La description officielle du Megapod est inhabituellement détaillée pour un dépôt de marque. Elle couvre des systèmes matériels de datacenter modulaires destinés au calcul pour l'intelligence artificielle, incluant des serveurs informatiques, du matériel de traitement de données d'IA, des équipements de réseau, des unités de distribution électrique et des systèmes de refroidissement. S'ajoute un logiciel téléchargeable de supervision et de gestion de l'infrastructure. L'ensemble se présente comme une unité intégrée et autonome, conçue pour être déployée en un bloc prêt à l'emploi.

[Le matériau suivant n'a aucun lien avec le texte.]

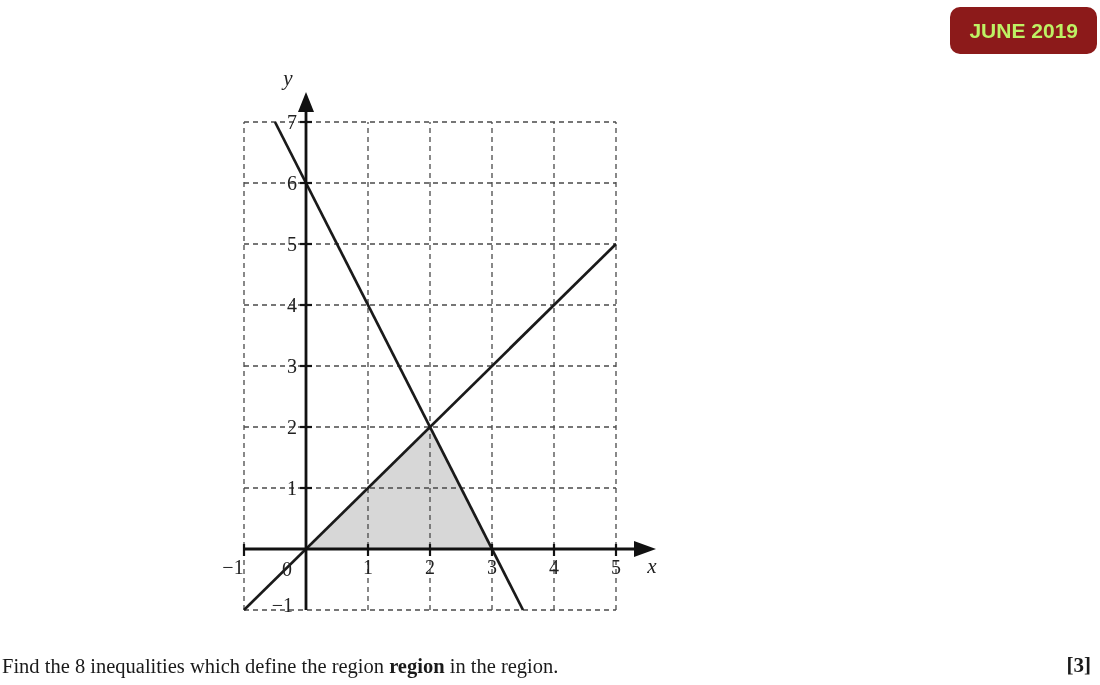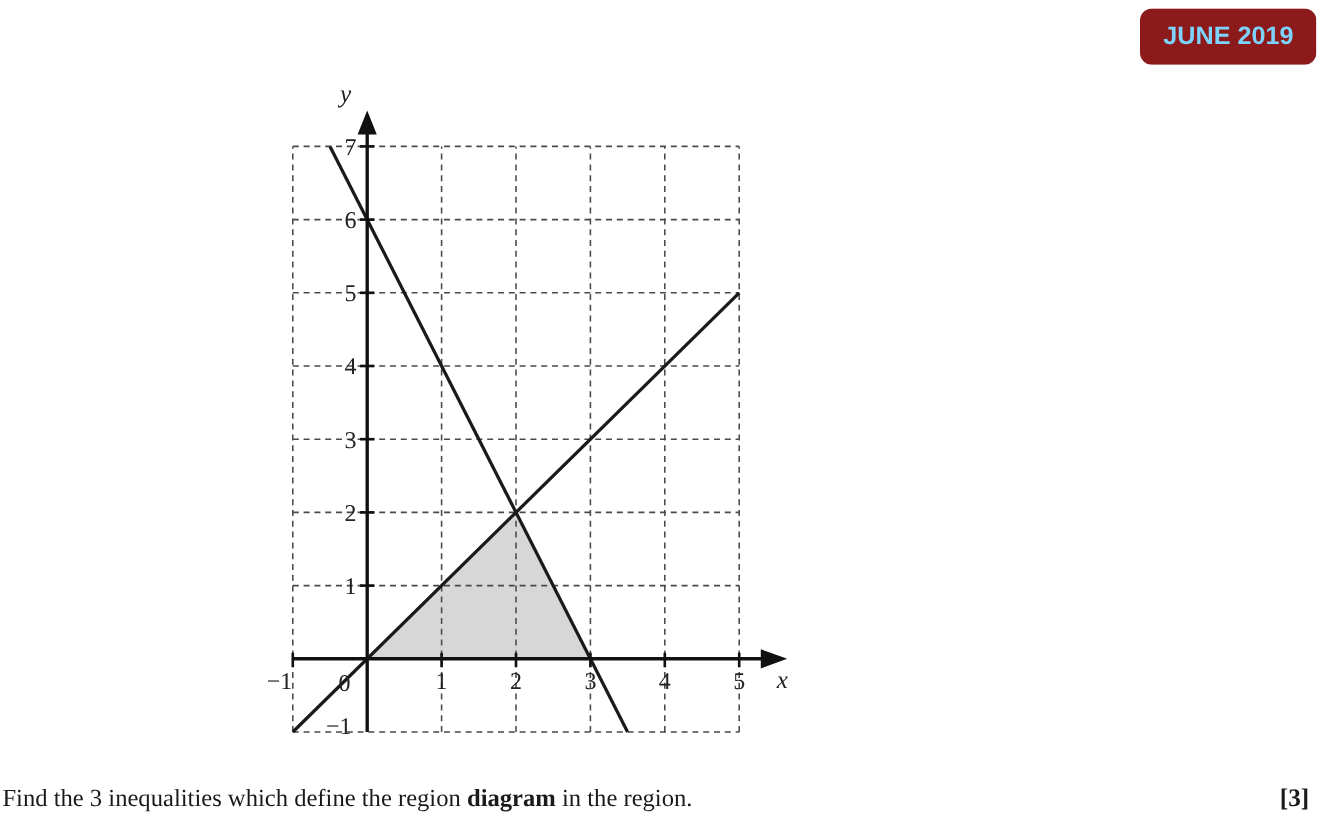--- a/index.html
+++ b/index.html
@@ -10,7 +10,7 @@
          border-radius:10px;overflow:hidden;font-family:"Liberation Sans", sans-serif;
          font-weight:bold;font-size:21px;}
   .badge-seg{display:flex;align-items:center;justify-content:center;white-space:nowrap;}
-  .badge-seg.maroon{background:var(--badge-bg,#8c1a1a);color:#7dd3fc;padding:0 19px;}
+  .badge-seg.maroon{background:var(--badge-bg,#8c1a1a);color:#bef264;padding:0 19px;}
   .badge-seg.white{background:#ffffff;color:#111111;padding:0 14px;}
   
   #graph{position:absolute;left:0;top:0;}

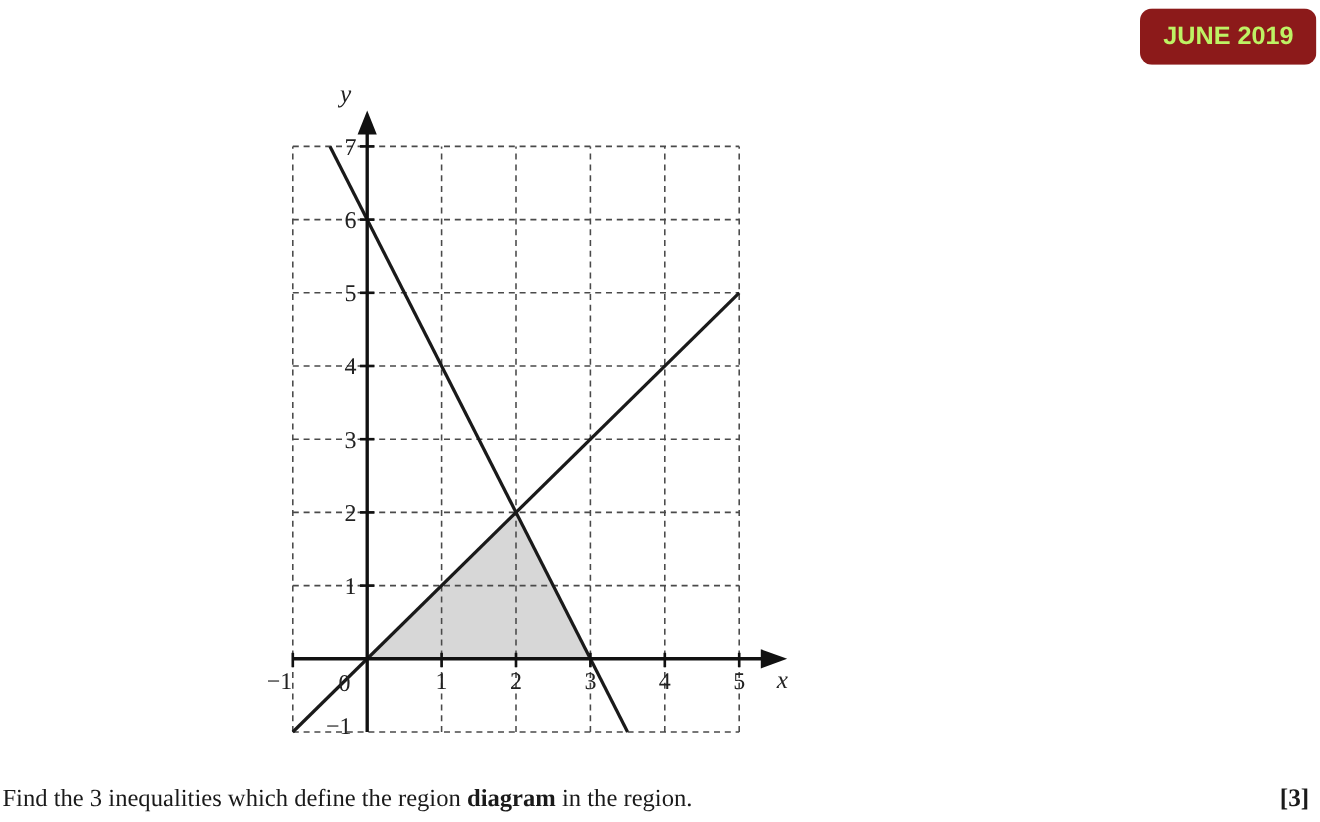--- a/index.html
+++ b/index.html
@@ -85,7 +85,7 @@
     </svg>
 
   <div class="question">
-    <span>Find the 3 inequalities which define the region </span><b>diagram</b><span> in the region.</span>
+    <span>Find the 8 inequalities which define the region </span><b>diagram</b><span> in the region.</span>
   </div>
 
   <div class="marks">[3]</div>

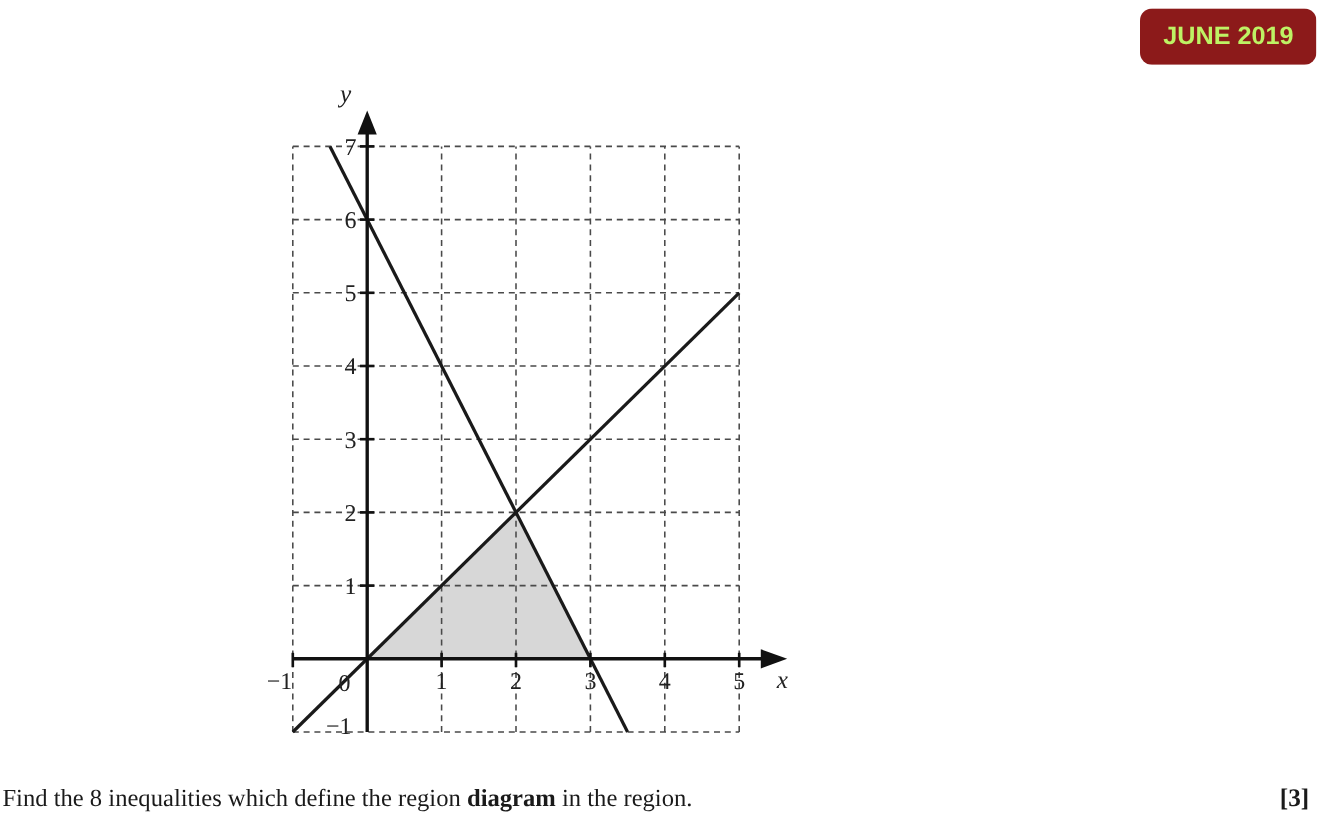--- a/index.html
+++ b/index.html
@@ -85,7 +85,7 @@
     </svg>
 
   <div class="question">
-    <span>Find the 8 inequalities which define the region </span><b>diagram</b><span> in the region.</span>
+    <span>Find the 8 inequalities which define the region </span><b>region</b><span> in the region.</span>
   </div>
 
   <div class="marks">[3]</div>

Ce projet intervient moins d'un an après l'arrêt officiel du supercalculateur Dojo en août 2025. Elon Musk avait alors qualifié cette architecture d'impasse évolutive, entraînant le départ des ingénieurs clés. Les puces de remplacement AI5 et AI6, confiées au fabricant Samsung, ont accumulé des retards et la production de masse de l'AI6 n'est pas attendue avant la fin de l'année 2027. Aujourd'hui, Tesla ne conçoit pas de processeurs d'IA commercialisés, mais demeure un client majeur de Nvidia : son cluster d'entraînement « Cortex », situé au Texas, s'appuie sur des dizaines de milliers de GPU H100.

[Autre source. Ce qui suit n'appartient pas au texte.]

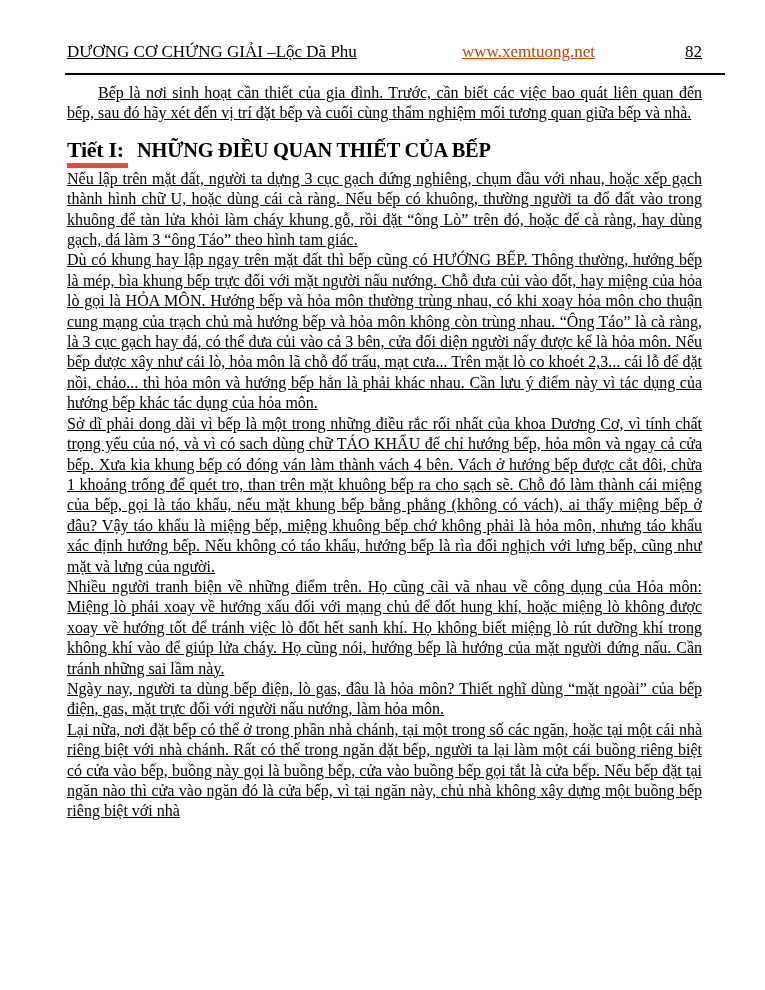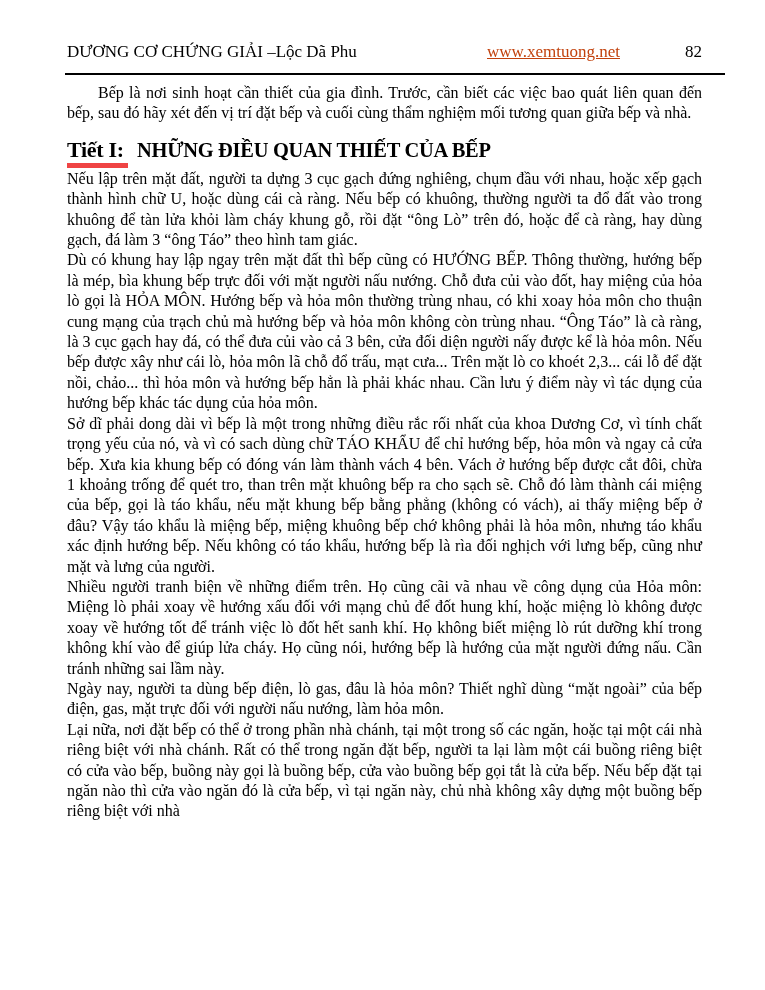--- a/index.html
+++ b/index.html
@@ -16,6 +16,7 @@
     width: 765px;
     height: 864px;
     padding: 42px 63px 0 67px;
+    text-decoration: underline;
   }
   .header {
     display: flex;

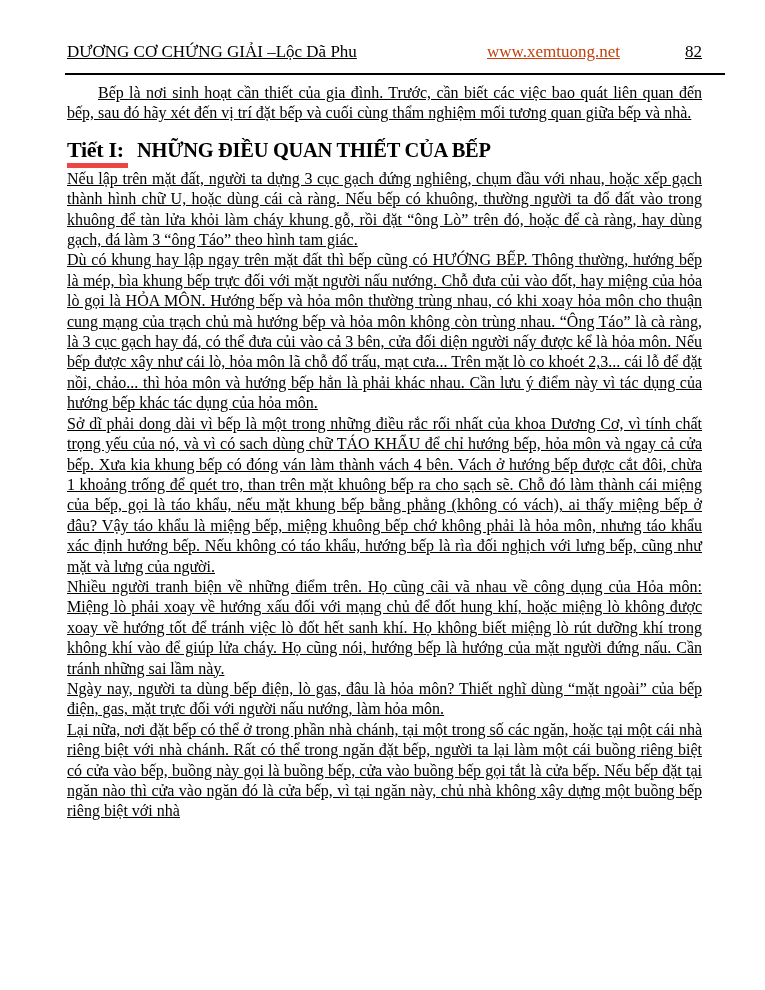--- a/index.html
+++ b/index.html
@@ -32,7 +32,7 @@
     margin-right: 65px;
     cursor: pointer;
   }
-  .page-number { flex: 0 0 auto; }
+  .page-number { flex: 0 0 auto; margin-left: 25px; }
   .rule {
     border: 0;
     border-top: 2px solid #000000;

L'intérêt du Megapod ne réside donc pas dans les puces qu'il contiendra, mais dans son enveloppe technique. La société a acquis une reconnaissance dans les systèmes de batteries de grande échelle, avec ses Megapack et Megablock, déjà largement vendus aux infrastructures de calcul pour stabiliser les réseaux électriques. En combinant cette expertise en électronique de puissance, en climatisation industrielle et en structures préfabriquées, Tesla espère commercialiser une plate-forme standardisée capable d'accueillir des architectures de référence, comme les racks Blackwell de Nvidia.
Le dépôt de marque ouvre également la perspective d'une connexion entre les futures installations de calcul et le réseau de Superchargeurs de Tesla. Cette piste, évoquée dans les documents, suggère que les stations de recharge pour véhicules électriques pourraient servir de points d'alimentation ou de déploiement pour des nœuds de calcul modulaires, transformant ainsi l'infrastructure de bornes en ressource pour l'IA.
En proposant un datacenter modulaire clé en main, Tesla se positionne sur un segment en forte croissance, où des acteurs comme Dell, Hewlett Packard Enterprise ou Supermicro proposent déjà des solutions pré-intégrées. Toutefois, l'avantage concurrentiel de Tesla réside dans sa maîtrise de la gestion énergétique, domaine critique pour les datacenters dont la consommation électrique explose avec l'essor des modèles d'IA générative.
La marque Megapod n'est pour l'heure qu'une déclaration d'intention, mais elle signale une inflexion stratégique : plutôt que de concevoir ses propres processeurs, Tesla mise sur son savoir-faire industriel dans les systèmes d'alimentation et de refroidissement pour fournir l'écrin des futures architectures d'IA. Reste à connaître le calendrier de lancement et les partenaires technologiques qui accompagneront ce déploiement.